The anonymous historian who has left to us the story of Cola di Rienzi affords us the most lively picture of the city in which, in his terse and vivid record, there is the perpetual sound of a rushing, half-armed crowd, of blows that seem to fall at random, and trumpets that sound, and bells that ring, calling out the People – a word so much misused – upon a hundred trifling occasions, with little bloodshed one would imagine but a continual rushing to and fro and disturbance of all the ordinary habits of life. We need not enter into any discussion of who this anonymous writer was. He is the only contemporary historian of Rienzi, and his narrative has every appearance of truth. He narrates the things he saw with a straightforwardness and simplicity which are very convincing. "I will begin," he says, "with the time when these two barons (the heads of the houses of Colonna and Orsini) were made knights by the people of Rome. Yet," he adds, with an afterthought, "I will not begin with an account of that, because I was then at too tender an age to have had clear knowledge of it." Thus our historian is nothing if not an eye-witness, very keenly aware of every incident, and viewing the events, and the streams of people as they pass, with the never-failing interest of a true chronicler. We may quote the incident with which he does begin as an example of his method: his language is the Italian of Rome, a local version, yet scarcely to be called a patois: it presents little difficulty after the first moment to the moderately instructed reader, who however, I trust, will kindly understand that the eccentricities are the chronicler's and not errors of the press.
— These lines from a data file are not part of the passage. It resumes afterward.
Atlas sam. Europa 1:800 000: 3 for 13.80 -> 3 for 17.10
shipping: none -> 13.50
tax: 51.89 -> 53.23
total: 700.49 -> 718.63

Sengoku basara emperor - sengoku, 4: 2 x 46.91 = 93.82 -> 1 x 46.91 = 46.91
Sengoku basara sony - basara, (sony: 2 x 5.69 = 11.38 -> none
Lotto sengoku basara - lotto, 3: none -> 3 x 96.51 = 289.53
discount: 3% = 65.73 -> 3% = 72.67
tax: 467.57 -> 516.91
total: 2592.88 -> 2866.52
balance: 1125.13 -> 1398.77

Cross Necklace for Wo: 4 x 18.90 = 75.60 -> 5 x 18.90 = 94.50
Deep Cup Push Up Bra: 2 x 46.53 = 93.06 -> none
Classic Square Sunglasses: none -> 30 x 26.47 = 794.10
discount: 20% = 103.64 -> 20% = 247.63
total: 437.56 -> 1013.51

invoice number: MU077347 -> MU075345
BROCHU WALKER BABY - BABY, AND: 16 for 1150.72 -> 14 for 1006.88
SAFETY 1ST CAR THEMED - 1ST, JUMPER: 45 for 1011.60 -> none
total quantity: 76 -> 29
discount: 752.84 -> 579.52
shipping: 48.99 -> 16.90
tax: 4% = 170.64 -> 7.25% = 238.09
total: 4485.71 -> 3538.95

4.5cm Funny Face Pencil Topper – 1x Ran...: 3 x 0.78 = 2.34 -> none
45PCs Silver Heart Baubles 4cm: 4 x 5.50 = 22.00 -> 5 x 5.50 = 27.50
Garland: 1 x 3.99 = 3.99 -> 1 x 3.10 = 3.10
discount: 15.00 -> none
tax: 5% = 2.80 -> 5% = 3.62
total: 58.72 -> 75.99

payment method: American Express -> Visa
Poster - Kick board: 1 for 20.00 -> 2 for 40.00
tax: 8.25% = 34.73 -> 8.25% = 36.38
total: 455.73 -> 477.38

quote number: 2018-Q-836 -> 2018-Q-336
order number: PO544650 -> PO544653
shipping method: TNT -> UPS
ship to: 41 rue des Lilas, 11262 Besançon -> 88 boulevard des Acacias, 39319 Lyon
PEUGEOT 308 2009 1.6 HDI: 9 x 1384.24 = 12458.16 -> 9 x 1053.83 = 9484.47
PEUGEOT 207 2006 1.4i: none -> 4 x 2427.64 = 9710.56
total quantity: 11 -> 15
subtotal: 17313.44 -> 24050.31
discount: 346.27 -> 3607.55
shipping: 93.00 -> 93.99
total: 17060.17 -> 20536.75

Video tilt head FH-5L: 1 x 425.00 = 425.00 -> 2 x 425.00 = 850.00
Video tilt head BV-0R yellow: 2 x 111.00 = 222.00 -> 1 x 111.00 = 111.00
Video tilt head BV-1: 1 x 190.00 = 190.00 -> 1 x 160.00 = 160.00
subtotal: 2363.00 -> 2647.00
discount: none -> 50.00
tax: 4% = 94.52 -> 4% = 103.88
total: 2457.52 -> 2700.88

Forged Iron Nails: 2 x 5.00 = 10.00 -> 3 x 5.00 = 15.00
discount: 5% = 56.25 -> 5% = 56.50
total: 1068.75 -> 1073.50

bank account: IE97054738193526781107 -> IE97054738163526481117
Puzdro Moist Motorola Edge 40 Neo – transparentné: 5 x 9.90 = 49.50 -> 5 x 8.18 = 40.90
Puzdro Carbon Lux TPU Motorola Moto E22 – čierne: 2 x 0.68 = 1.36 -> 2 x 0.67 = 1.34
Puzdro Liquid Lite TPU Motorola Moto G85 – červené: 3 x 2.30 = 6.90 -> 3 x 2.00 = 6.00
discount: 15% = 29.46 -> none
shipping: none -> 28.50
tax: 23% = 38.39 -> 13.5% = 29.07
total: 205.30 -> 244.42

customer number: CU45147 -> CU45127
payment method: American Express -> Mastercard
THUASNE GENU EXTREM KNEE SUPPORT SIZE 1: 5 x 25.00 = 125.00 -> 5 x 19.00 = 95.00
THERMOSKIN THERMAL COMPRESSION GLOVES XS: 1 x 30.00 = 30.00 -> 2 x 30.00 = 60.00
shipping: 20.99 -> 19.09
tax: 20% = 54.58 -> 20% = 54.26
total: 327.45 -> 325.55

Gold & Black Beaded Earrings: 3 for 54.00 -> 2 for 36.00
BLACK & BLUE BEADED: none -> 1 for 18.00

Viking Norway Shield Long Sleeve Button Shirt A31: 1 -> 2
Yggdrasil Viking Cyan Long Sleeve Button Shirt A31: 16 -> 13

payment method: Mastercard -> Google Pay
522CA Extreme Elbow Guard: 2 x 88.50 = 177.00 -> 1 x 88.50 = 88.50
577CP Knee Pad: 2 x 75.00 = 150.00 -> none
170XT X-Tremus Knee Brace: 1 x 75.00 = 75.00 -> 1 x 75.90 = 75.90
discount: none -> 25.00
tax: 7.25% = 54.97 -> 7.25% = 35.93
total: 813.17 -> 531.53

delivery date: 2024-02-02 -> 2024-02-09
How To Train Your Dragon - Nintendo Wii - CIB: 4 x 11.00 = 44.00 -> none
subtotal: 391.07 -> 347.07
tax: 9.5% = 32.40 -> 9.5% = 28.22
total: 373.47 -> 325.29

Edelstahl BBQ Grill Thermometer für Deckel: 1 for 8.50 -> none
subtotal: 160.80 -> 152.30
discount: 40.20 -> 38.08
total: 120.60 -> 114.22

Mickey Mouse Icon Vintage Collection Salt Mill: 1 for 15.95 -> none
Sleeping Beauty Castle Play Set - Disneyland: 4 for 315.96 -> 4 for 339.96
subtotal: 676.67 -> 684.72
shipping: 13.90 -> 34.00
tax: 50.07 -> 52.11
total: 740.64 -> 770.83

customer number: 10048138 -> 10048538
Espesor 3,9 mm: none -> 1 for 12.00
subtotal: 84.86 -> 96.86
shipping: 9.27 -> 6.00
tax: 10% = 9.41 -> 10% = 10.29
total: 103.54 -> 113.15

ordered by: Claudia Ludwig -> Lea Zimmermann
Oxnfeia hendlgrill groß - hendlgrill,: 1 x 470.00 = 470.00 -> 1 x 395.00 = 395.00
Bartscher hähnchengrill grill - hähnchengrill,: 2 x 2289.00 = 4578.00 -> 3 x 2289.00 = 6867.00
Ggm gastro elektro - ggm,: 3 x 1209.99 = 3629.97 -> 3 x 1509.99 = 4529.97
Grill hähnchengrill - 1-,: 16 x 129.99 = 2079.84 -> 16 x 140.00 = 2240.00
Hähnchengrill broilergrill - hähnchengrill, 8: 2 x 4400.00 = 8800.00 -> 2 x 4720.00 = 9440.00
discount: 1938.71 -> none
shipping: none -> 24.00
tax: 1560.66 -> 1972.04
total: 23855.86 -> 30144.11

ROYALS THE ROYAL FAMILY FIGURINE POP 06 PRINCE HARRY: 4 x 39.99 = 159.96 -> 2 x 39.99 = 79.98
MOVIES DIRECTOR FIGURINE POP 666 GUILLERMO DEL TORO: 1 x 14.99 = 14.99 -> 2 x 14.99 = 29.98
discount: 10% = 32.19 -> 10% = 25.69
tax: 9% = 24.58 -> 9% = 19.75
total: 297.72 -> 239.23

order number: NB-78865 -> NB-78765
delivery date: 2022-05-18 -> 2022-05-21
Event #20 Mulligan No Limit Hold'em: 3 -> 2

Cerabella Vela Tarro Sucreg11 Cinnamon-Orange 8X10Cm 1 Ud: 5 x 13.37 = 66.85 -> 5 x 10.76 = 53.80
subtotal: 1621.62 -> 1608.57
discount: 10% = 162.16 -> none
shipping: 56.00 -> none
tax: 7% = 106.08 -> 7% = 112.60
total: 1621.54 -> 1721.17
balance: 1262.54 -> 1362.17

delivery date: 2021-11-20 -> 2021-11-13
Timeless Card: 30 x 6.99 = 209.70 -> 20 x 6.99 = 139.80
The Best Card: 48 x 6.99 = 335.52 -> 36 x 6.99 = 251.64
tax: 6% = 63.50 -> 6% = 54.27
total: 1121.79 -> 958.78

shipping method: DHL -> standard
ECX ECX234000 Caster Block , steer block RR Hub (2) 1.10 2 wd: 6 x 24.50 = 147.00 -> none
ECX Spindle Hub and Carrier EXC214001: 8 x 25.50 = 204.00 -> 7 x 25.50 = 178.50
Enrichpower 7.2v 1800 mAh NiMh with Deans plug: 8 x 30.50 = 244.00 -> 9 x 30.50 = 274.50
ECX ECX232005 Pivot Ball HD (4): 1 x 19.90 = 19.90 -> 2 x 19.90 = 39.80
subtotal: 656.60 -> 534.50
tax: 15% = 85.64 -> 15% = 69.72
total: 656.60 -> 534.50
"With what new thing shall I begin? I will begin with the time of Jacopo di Saviello. Being made Senator solely by the authority of King Robert, he was driven out of the Capitol by the Syndics, who were Stefano de la Colonna, Lord of Palestrina, and Poncello, and Messer Orso, lord of the Castle of St. Angelo. These two went to the Aracœli, and ringing the bell collected the people, half cavalry and half on foot. All Rome was under arms. I recollect it well as in a dream. I was in Sta. Maria del Popolo (di lo Piubbico). And I saw the line of horsemen passing, going towards the Capitol: strongly they went and proudly. Half of them were well mounted, half were on foot. The last of them (If I recollect rightly) wore a tunic of red silk, and a cap of yellow silk on his head, and carried a bunch of keys in his hand. They passed along the road by the well where dwell the Ferrari, at the corner of the house of Paolo Jovenale. The line was long. The bell was ringing and the people arming themselves. I was in Santa Maria di lo Piubbico. To these things I put my seal (as witness). Jacopo di Saviello, Senator, was in the Capitol. He was surrounded on all sides with fortifications: but it did him no good to entrench himself, for Stefano, his uncle, went up, and Poncello the Syndic of Rome, and took him gently by the hand and set him on his horse that there might be no risk to his person. There was one who thought and said, 'Stefano, how can you bring your nephew thus to shame?' The proud answer of Stefano was: 'For two pennyworth of wax I will set him free, – but the two pence were not forthcoming."